- Born: June 12, 1915
- Died: June 25, 2007 (aged 92)
- Education: BA Oberlin College, MA and PhD Princeton University
- Occupation(s): Art historian and professor
- Known for: Research studies on the Hudson River School

= Howard Sutermeister Merritt =

American art historian and collector (1915–2007)

Howard Sutermeister Merritt (June 12, 1915 - 25 June 2007) was an American art historian and collector.

== Life ==

Sutermeister Merritt received a bachelor's degree from Oberlin College in 1942 and a Master of Fine Arts degree from Princeton University. From 1942 to 1945 he served in the United States Army. He then returned to Princeton, where he worked on his Ph.D. from 1945 to 1946. But in 1946, before the completion of his dissertation, he accepted an assistant position at the University of Rochester.

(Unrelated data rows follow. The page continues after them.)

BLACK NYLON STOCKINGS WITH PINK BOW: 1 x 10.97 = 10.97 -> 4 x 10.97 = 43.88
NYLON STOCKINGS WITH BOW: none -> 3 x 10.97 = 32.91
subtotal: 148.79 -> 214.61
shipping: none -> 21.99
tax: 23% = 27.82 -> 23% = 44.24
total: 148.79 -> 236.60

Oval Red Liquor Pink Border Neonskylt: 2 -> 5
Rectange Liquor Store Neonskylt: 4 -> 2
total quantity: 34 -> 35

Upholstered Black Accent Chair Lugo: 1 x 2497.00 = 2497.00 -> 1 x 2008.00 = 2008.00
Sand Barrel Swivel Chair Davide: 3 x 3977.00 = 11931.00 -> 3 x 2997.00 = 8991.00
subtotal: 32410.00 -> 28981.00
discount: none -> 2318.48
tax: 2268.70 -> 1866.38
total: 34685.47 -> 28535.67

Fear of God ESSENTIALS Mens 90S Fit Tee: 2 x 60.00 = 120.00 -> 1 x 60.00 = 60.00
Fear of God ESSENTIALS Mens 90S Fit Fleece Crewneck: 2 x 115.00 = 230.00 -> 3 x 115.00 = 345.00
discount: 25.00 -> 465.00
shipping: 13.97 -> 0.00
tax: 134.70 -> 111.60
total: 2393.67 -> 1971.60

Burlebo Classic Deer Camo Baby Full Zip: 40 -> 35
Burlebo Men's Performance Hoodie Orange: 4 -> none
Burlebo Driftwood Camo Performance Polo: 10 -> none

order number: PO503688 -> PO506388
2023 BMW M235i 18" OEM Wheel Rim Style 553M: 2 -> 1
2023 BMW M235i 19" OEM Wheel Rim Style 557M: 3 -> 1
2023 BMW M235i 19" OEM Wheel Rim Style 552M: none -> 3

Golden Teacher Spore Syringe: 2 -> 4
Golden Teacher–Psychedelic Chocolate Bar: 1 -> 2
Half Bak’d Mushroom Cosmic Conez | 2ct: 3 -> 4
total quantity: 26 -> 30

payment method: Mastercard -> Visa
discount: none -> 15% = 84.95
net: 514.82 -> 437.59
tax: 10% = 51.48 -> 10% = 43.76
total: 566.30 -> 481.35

Prior to his time at University of Rochester, he specialized in the history of Italian painting of the early 16th century and wrote his Princeton dissertation on the Florentine artist Bachiacca (also spelled Bacchiacca). His interest expanded to include American landscape painting of the 19th century, specifically to the art of the Hudson River School and its founder, Thomas Cole. In 1958 he concluded his Ph.D. at Princeton University and became assistant professor. In 1963 he was appointed a full professor at the same university; he retired in 1976.

Merritt's interest in rare books and prints led him, along with his wife, to become a well-known collector and dealer of antiques.